Problem description: Among the entries below, how many lines hold the word "force"? Reply with the number only.

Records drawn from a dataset
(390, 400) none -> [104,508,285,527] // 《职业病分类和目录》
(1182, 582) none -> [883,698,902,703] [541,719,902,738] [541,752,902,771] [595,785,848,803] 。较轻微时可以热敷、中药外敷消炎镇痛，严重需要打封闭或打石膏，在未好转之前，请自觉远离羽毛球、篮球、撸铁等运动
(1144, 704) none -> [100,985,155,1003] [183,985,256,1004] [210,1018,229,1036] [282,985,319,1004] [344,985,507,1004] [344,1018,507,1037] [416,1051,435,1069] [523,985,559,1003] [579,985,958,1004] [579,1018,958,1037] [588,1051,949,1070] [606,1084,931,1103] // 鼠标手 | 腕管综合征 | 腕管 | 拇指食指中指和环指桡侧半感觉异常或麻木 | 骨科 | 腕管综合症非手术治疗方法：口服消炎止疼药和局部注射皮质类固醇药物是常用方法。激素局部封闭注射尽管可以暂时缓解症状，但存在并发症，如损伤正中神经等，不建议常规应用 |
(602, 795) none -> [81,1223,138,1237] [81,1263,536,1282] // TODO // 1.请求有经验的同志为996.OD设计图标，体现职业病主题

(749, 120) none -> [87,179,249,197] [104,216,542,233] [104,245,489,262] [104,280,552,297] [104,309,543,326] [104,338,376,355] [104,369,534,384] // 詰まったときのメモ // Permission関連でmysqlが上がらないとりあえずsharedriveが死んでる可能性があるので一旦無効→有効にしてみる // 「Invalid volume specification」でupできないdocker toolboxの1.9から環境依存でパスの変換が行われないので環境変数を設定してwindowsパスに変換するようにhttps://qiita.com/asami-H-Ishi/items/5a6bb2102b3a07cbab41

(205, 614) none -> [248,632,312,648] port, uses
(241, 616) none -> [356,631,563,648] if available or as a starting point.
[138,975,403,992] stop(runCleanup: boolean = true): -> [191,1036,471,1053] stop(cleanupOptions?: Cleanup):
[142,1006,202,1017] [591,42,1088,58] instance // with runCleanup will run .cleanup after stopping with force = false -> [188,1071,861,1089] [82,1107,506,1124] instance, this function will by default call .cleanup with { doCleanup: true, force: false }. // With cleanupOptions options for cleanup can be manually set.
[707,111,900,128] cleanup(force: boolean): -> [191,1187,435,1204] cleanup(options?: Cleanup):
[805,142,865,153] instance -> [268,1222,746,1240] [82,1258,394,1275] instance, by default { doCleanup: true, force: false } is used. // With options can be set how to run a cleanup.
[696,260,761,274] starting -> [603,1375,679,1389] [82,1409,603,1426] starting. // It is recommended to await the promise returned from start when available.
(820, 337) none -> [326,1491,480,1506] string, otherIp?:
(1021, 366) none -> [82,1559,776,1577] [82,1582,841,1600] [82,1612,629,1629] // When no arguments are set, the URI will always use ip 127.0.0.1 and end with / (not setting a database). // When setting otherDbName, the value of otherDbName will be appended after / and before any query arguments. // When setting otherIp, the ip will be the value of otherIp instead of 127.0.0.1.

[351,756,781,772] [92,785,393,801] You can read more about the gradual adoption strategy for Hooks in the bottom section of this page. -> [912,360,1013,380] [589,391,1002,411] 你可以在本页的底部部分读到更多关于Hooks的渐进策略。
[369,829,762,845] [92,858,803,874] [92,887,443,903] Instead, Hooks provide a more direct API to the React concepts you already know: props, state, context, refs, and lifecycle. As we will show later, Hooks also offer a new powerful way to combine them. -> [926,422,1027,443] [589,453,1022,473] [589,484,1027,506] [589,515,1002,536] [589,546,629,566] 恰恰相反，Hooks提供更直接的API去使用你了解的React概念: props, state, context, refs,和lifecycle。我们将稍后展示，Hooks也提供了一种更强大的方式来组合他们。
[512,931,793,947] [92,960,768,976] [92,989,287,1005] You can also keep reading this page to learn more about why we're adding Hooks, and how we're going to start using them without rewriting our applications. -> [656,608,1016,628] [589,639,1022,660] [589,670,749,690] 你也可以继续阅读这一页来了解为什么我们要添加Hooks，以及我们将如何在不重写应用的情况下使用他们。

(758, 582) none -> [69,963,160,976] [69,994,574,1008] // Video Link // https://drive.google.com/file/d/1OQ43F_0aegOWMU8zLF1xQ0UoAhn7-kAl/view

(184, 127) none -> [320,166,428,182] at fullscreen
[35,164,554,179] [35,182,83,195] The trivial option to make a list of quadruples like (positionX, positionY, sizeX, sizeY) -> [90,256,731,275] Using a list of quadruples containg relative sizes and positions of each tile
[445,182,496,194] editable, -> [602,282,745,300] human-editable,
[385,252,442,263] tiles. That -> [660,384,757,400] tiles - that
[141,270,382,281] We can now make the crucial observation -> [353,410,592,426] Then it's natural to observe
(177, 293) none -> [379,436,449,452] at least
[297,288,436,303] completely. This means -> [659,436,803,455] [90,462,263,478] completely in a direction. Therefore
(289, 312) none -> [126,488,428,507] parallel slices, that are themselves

Completed task: 3